For the data below, work out how many lines include the string "Liberation" and report only the number.

[Web interface edit records]

══════════

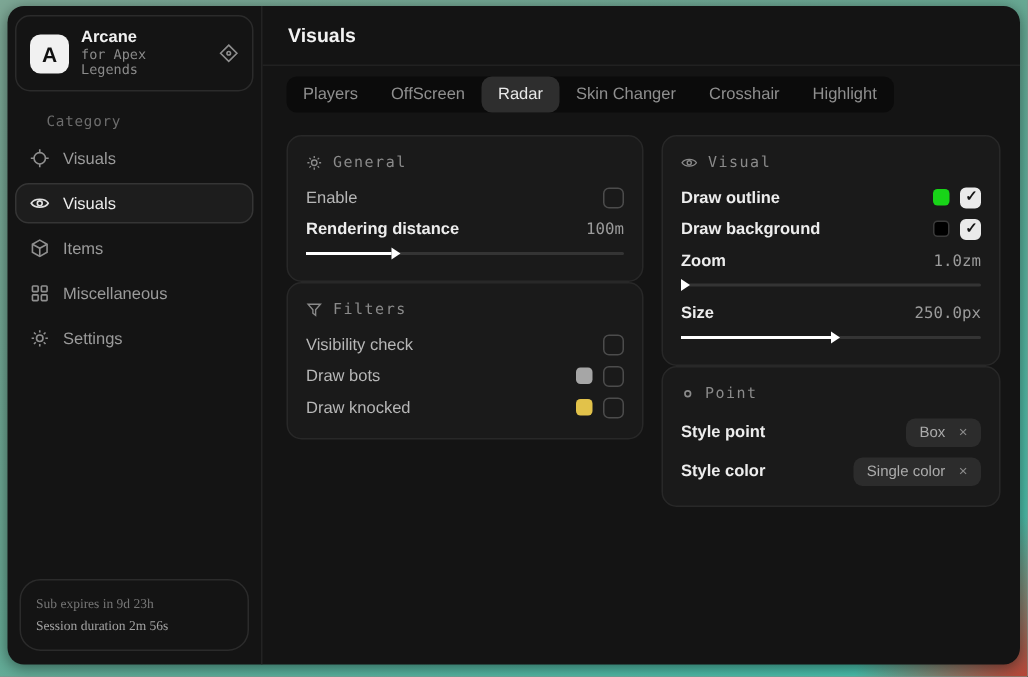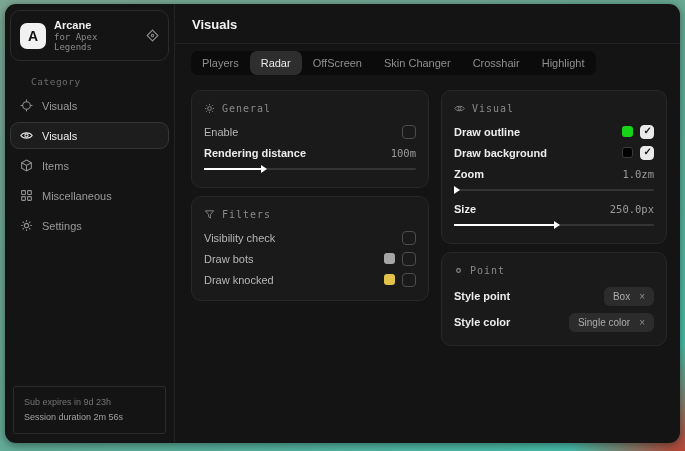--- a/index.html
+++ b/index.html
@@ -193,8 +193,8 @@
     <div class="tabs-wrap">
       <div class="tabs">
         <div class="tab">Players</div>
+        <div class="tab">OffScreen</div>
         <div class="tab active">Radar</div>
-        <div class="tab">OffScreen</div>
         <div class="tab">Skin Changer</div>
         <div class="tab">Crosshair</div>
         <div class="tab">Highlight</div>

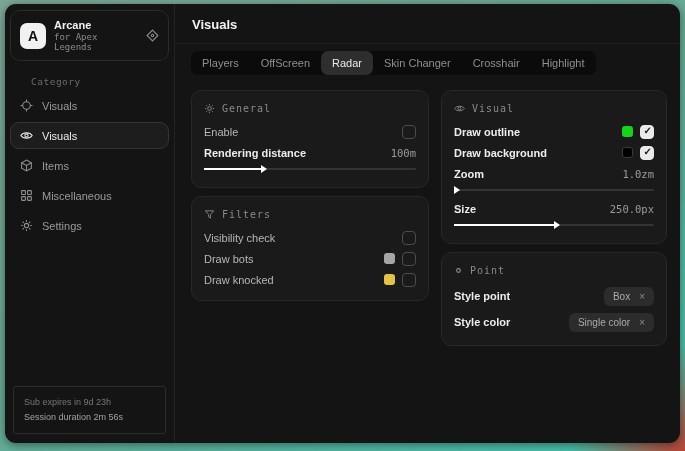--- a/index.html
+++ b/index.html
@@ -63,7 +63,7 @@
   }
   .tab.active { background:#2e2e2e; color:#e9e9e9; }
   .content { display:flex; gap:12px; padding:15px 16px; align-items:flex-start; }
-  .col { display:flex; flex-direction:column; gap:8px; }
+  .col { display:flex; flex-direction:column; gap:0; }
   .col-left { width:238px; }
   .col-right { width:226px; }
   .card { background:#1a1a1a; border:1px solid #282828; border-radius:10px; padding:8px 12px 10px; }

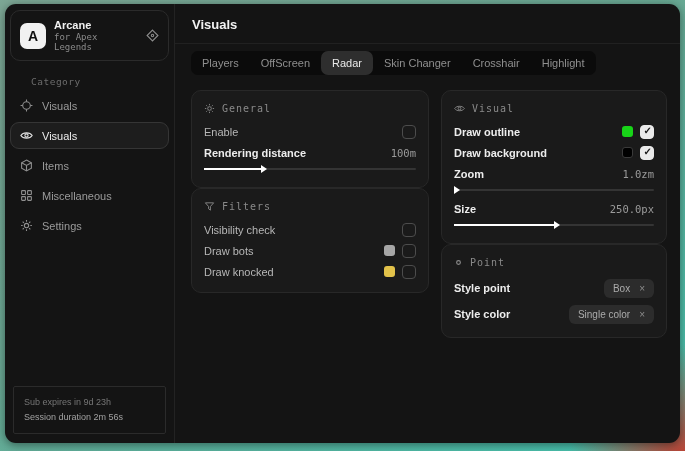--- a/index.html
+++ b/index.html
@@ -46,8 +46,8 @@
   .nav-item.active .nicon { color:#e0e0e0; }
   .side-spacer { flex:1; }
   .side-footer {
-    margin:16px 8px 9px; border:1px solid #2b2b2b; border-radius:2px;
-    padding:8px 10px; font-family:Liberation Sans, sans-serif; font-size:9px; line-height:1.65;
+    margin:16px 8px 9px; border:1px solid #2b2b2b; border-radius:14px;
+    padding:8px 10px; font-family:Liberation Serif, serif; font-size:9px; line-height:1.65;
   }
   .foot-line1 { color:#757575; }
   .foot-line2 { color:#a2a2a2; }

══════════

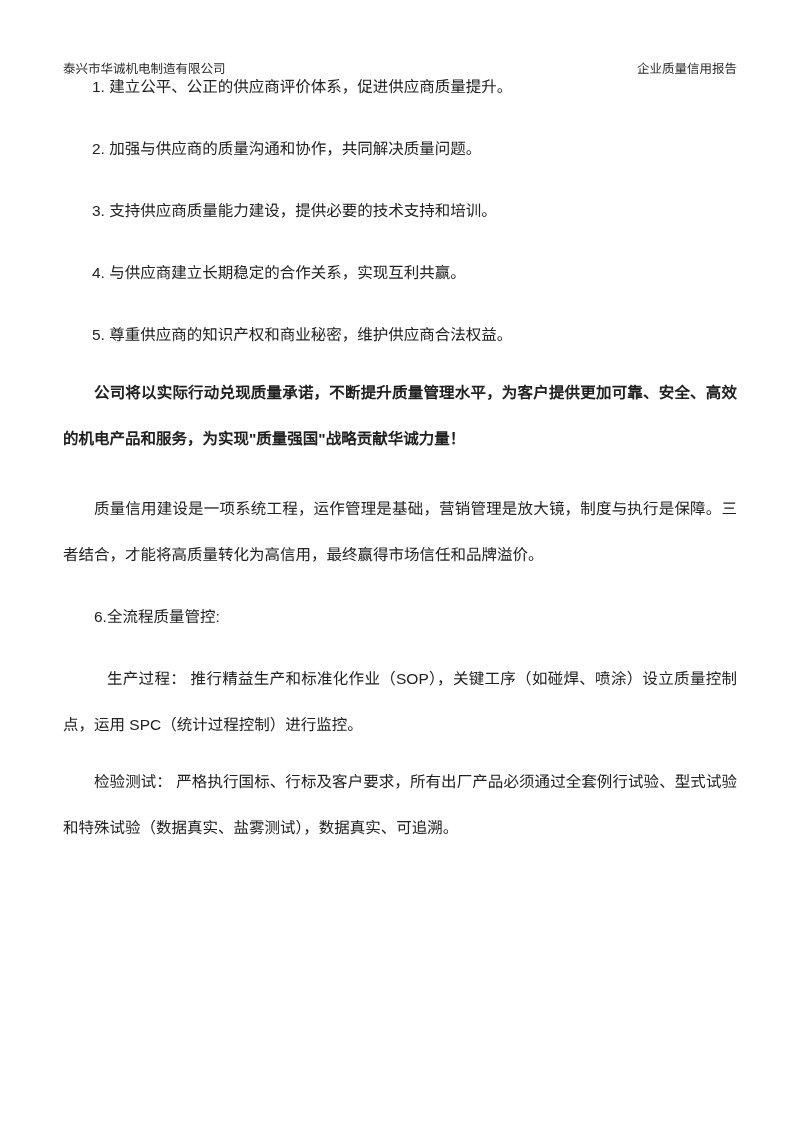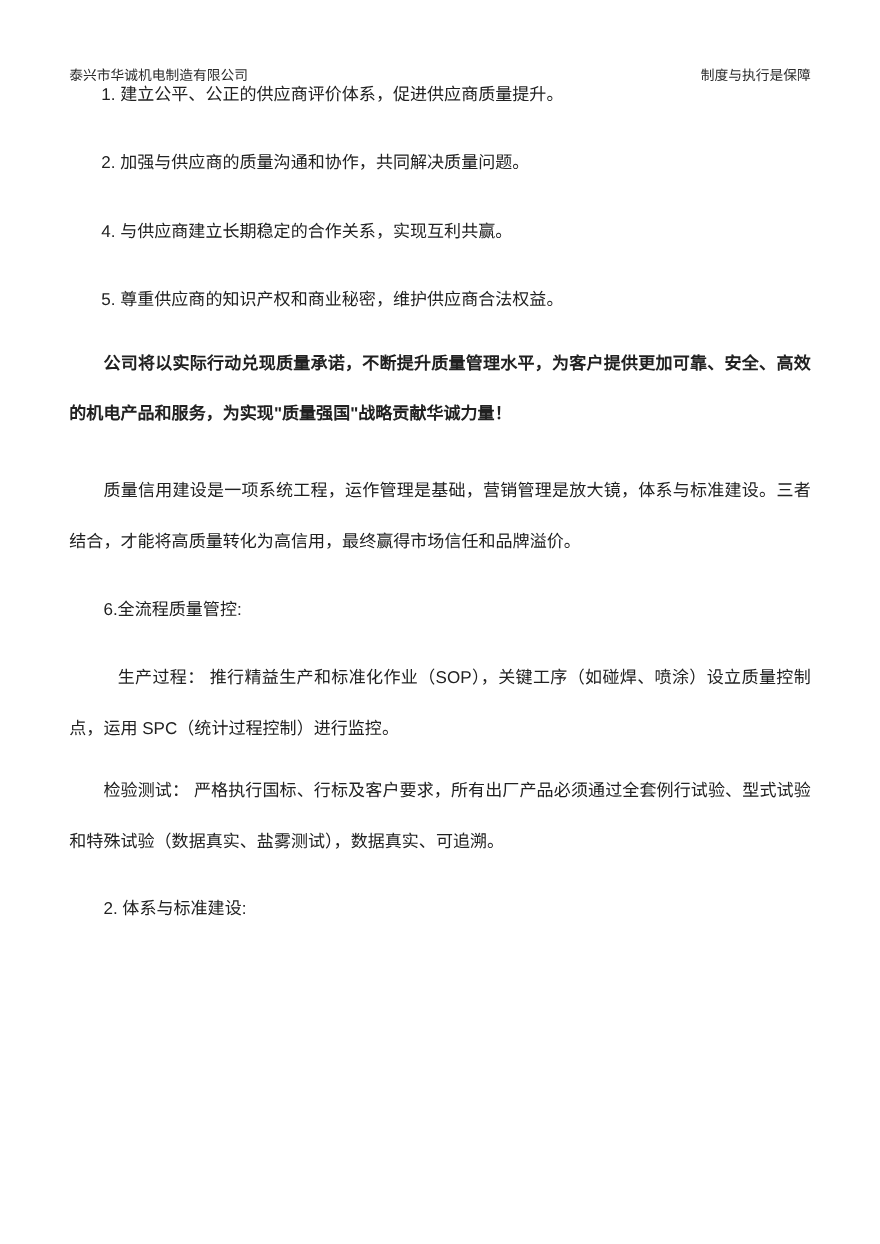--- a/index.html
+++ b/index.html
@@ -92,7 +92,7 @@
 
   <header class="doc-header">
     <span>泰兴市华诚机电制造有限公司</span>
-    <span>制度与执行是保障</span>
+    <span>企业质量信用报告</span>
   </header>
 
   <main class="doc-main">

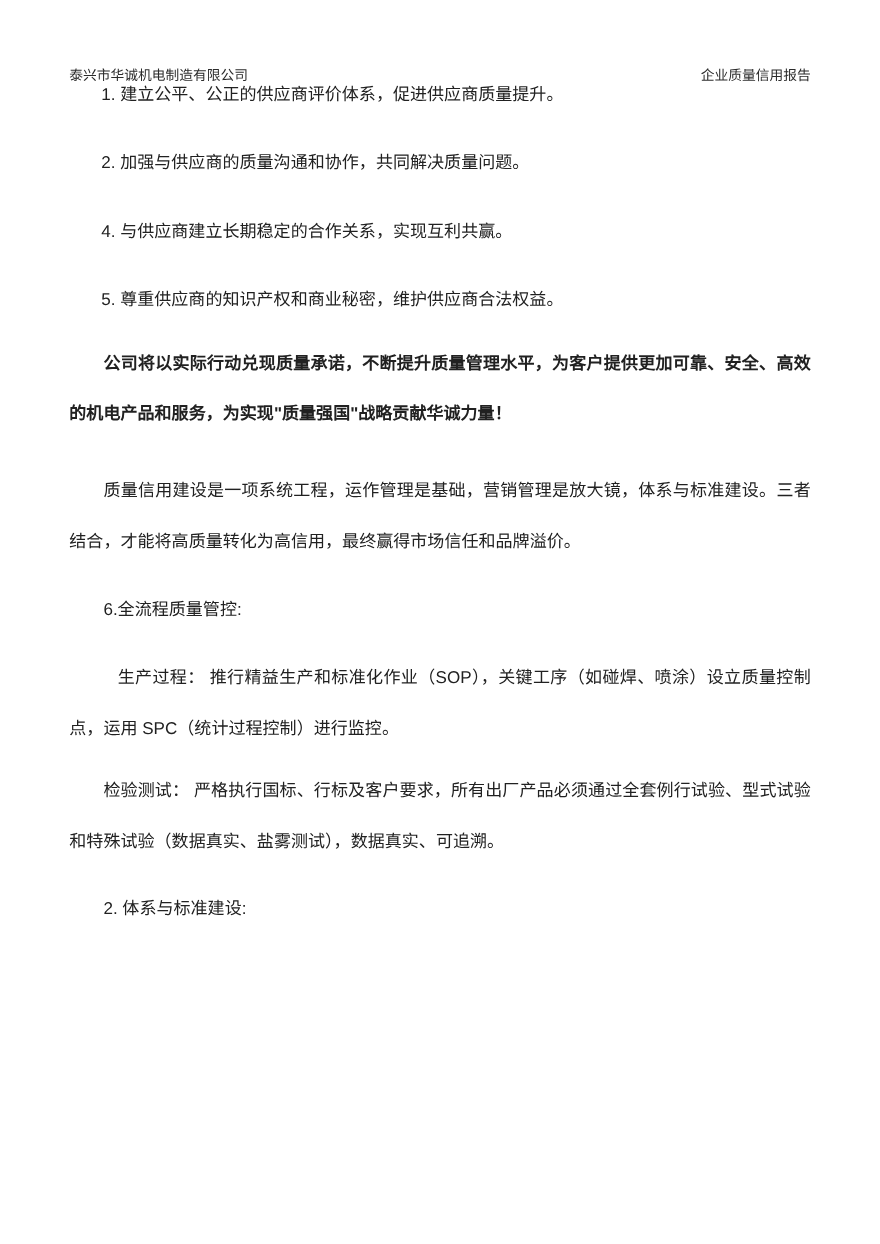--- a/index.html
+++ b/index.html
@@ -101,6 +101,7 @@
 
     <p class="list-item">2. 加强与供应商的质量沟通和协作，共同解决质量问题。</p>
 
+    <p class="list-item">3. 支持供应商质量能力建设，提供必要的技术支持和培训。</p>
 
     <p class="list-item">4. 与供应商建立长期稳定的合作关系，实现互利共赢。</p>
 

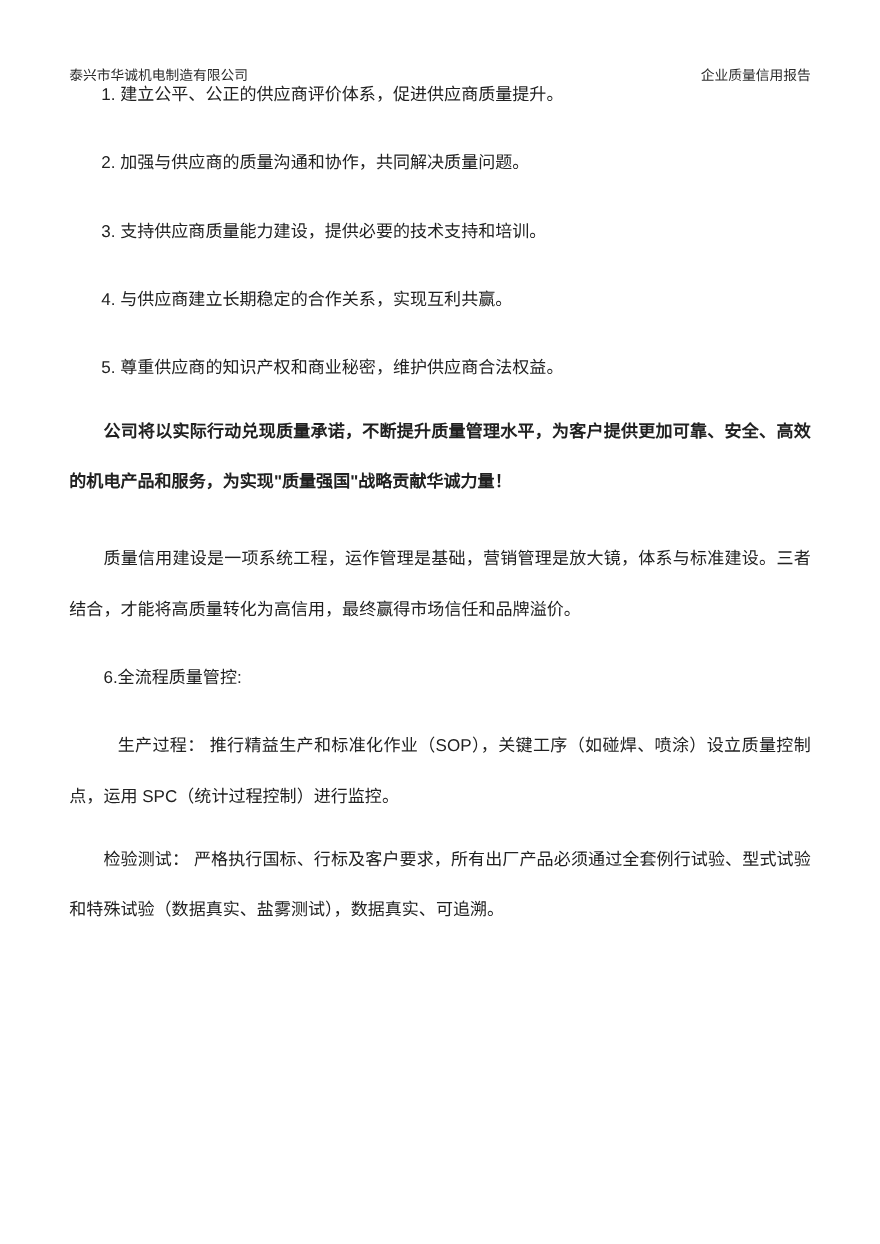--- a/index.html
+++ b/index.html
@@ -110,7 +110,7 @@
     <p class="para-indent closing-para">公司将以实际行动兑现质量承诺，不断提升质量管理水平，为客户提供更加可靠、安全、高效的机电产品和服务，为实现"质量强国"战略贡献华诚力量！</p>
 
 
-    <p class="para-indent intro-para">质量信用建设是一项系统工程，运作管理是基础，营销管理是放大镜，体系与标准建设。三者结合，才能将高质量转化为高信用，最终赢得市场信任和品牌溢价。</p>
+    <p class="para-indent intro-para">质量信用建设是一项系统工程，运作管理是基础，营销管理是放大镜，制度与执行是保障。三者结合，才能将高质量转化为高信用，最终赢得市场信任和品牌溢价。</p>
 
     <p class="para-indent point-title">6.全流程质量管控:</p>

══════════

▸ Written response:
2